Hampir 1 (satu) tahun pandemi COVID-19 menghajar sendi-sendi kesehatan dan ekonomi masyarakat, termasuk para pemilik dan pengelola bisnis warteg. Mukroni (2021), Ketua Komunitas Warteg Nusantara (Kowantara) mengungkapkan bahwa terdapat sekitar 40.000 warteg di area Jabodetabek. Masih menurut Mukroni, warteg rata-rata dapat menghasilkan omzet sebesar 3-10 juta rupiah per harinya, nilai yang tidak sedikit untuk sebuah usaha mikro dan kecil.
ADVERTISEMENT
Akan tetapi di tengah terpaan kesulitan ekonomi akibat pandemi COVID-19 ini, omzet warteg sendiri telah turun hingga 90 persen. Salah satu penyebab menurunnya omzet ini disebabkan oleh pembatasan ketat yang terpaksa dilakukan pemerintah untuk menekan penyebaran virus COVID-19. Pembatasan ini membuat banyak pelanggan tak lagi makan di warteg karena mereka sendiri pun berkurang penghasilannya, juga karena mereka lebih memilih memasak di rumah atau membawa bekal sendiri saat bepergian atau bekerja.
Di sisi lain, harga beberapa bahan pokok pun mengalami kenaikan. Berdasarkan data yang dilansir oleh Pusat Informasi Harga Pangan Strategis (PIHPS) pada September 2020, harga cabai rawit merah mengalami kenaikan sebesar 11,2 persen, cabai rawit hijau naik sebesar 8,1 persen, bawang putih mengalami kenaikan sebesar 2,6 persen, dan bawang merah naik sebesar 6,3 persen. Telur ayam dan daging ayam pun mengalami kenaikan sebesar 9,3 persen dan 5,1 persen.
ADVERTISEMENT

Stimulus Pemerintah dan Inovasi Warteg

Sejak Agustus 2020, Pemerintah telah mengeluarkan kebijakan berupa Bantuan Produktif Usaha Mikro (BPUM) yang menyasar para pelaku usaha mikro. Hal ini patut diapresiasi karena sedikit-banyak mampu membantu usaha mikro untuk kembali menggulirkan usahanya. Akan tetapi, bantuan ini baru bersifat 1 (satu) kali pencairan saja, belum berupa insentif yang berjangka.

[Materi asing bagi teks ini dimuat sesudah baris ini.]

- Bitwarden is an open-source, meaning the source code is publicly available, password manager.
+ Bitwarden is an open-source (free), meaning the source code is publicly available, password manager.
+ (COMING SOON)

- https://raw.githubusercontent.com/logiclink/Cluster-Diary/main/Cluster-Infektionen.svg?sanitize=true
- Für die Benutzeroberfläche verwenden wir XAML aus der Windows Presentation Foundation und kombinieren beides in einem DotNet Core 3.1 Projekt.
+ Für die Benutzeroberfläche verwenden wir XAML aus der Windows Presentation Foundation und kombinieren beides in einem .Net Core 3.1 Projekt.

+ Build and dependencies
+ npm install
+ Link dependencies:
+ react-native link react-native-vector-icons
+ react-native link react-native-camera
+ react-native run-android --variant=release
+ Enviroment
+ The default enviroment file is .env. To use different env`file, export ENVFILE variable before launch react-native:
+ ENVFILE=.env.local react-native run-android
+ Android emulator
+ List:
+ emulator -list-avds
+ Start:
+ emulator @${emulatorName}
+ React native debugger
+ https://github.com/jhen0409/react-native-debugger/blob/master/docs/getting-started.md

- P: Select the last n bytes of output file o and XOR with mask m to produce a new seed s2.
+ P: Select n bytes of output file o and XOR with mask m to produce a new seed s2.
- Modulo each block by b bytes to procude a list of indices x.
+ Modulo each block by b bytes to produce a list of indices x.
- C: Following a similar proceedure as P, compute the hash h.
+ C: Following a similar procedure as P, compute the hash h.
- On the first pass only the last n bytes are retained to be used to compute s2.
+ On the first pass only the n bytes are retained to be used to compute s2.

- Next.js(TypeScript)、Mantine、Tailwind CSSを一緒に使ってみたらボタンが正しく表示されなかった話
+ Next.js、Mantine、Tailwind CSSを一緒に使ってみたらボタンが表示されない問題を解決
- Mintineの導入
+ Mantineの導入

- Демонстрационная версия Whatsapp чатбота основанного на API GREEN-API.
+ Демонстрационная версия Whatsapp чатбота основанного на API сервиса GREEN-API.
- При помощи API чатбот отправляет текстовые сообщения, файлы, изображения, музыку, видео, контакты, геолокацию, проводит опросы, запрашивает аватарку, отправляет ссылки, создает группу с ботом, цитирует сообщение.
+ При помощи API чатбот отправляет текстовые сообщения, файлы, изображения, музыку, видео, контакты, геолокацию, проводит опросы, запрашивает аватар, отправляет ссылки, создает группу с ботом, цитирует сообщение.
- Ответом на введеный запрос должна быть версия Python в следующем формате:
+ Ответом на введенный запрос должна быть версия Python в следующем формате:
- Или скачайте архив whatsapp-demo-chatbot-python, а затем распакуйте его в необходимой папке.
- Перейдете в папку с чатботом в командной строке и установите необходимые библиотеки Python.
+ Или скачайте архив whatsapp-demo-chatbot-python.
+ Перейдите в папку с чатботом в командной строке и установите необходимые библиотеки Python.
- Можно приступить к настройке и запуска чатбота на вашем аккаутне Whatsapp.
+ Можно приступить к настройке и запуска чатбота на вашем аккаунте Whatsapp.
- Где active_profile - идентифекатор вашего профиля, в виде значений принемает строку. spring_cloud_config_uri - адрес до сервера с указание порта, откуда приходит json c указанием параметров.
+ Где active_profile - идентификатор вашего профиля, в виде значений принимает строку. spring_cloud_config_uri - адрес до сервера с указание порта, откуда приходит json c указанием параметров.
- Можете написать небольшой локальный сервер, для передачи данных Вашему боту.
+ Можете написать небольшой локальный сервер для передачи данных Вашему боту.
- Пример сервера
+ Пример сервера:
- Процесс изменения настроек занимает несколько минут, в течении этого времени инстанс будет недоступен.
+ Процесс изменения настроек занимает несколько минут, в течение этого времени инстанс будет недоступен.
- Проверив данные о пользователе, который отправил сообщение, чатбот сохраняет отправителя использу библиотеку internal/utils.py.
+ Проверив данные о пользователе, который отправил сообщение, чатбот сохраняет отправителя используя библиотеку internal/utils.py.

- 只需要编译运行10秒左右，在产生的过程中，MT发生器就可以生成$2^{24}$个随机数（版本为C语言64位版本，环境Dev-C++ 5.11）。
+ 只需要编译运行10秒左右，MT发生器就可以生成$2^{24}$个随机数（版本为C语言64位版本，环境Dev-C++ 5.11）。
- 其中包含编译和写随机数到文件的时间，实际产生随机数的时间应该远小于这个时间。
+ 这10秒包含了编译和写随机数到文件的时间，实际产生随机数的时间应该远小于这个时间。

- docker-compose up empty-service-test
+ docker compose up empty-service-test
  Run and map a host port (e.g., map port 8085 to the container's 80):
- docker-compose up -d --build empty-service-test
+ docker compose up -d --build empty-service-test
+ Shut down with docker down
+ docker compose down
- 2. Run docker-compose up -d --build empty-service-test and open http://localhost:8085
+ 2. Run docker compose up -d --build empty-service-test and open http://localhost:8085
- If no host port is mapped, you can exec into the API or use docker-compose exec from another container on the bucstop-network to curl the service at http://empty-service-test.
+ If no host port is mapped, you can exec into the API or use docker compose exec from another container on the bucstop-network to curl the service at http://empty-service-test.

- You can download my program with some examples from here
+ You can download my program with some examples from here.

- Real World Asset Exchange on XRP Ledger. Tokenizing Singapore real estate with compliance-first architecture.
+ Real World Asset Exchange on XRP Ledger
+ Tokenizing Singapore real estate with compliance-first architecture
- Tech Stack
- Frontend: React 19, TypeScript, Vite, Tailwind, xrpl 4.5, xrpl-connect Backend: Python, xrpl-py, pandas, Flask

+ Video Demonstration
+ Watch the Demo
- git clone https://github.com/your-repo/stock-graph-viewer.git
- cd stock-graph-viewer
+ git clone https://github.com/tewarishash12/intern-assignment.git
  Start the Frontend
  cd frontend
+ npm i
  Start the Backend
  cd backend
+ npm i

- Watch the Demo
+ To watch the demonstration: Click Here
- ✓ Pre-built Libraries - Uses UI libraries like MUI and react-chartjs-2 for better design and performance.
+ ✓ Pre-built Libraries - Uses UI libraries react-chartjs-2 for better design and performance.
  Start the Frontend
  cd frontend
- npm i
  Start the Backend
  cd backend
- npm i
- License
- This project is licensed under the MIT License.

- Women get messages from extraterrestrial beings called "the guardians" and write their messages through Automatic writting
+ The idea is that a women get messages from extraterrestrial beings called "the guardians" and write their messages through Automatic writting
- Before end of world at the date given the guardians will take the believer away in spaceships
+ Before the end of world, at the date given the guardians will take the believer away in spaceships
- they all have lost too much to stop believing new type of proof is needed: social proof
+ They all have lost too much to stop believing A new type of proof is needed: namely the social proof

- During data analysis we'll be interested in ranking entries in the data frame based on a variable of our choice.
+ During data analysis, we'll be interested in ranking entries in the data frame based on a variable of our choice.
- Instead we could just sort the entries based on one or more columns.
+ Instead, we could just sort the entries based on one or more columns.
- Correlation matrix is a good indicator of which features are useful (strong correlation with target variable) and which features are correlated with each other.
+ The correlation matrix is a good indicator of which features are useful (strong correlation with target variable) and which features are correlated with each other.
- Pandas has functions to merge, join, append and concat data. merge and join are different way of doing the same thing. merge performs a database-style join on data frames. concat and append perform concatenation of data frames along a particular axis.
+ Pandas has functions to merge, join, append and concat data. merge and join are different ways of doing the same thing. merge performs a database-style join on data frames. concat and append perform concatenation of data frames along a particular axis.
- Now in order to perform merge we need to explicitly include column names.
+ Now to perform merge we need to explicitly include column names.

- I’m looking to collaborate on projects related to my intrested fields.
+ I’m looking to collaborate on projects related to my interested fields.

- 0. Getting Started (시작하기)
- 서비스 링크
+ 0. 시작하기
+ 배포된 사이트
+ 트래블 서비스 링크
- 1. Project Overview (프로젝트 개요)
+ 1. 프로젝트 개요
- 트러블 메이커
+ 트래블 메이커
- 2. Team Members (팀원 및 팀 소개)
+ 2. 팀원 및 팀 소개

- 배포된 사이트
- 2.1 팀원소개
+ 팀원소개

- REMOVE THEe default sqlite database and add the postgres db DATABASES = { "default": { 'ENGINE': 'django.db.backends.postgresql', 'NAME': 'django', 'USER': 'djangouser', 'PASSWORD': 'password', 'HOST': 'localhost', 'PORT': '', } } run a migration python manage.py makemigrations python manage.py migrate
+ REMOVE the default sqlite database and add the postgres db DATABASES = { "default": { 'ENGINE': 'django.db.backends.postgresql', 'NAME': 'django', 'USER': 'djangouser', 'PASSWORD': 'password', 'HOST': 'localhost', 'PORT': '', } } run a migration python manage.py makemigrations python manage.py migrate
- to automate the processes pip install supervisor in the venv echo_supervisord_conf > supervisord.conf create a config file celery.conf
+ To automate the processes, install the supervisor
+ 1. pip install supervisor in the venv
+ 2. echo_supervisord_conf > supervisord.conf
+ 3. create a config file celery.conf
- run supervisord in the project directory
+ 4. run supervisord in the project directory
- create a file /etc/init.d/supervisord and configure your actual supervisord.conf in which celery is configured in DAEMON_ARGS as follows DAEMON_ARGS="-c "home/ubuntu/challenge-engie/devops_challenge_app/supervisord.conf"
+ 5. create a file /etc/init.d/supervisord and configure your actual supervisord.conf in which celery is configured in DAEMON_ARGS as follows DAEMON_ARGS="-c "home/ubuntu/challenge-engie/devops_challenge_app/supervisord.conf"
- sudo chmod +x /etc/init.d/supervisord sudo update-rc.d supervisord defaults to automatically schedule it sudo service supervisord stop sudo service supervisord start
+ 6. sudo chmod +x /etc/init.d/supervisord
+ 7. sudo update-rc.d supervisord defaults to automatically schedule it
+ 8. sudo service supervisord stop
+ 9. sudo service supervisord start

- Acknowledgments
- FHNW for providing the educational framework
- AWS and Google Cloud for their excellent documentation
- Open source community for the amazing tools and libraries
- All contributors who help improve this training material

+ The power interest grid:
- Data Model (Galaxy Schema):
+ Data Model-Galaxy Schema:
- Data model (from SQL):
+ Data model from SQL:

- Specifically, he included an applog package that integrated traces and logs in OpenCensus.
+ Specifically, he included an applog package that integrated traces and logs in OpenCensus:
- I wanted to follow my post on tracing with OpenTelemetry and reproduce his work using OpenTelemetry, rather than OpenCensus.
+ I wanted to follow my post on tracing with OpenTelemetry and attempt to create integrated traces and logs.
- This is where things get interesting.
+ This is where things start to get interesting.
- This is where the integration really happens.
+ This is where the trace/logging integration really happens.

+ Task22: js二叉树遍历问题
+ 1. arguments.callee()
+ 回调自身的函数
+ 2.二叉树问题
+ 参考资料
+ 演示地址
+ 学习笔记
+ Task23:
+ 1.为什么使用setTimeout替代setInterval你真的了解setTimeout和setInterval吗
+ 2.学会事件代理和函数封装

Jika bantuan dapat diberikan secara berkelanjutan, tentu saja ini akan menjadi sebuah angin segar bagi usaha mikro, termasuk warteg yang kondisinya saat ini sedang kembang-kempis. Namun memang, insentif ini harus pula memperhatikan kemampuan negara. Apakah APBN/APBD mampu menanggungnya, dan berapa lama durasinya? Tentu saja ini masih membutuhkan studi dan pertimbangan ekonomi yang matang.
Selain bantuan dari sisi pemerintah, warteg pun perlu melakukan inovasi-inovasi dalam proses bisnis mereka. Merujuk pada konsep produktivitas, ada beberapa hal yang bisa dilakukan oleh warteg agar bisnis mereka masih bisa bertahan di tengah krisis.
ADVERTISEMENT
Pertama, pengusaha warteg harus mengefisienkan proses pengolahan makanan, dari pembelian bahan baku hingga masakan tersaji di etalase. Jangan sampai dihasilkan waste yang tidak perlu, misal bahan baku yang dibeli berlebihan, masakan tidak habis (overproduction), dsj.
Kedua, warteg bisa mengoptimalkan penjualan dengan berbasiskan aplikasi daring. Go Food contohnya, pada akhir 2019 dapat membukukan 50 juta transaksi dan meningkat 20 persen selama pandemi. Jika warteg mampu mengambil kesempatan ini, maka warteg bisa bertahan bahkan bangkit dari himpitan krisis.
Terakhir, penulis ingin menyampaikan bahwa segala permasalahan dapat ditemukan solusinya jika kita mampu secara cermat mengidentifikasi penyebab-penyebabnya dan tidak menyerah untuk menyelesaikannya.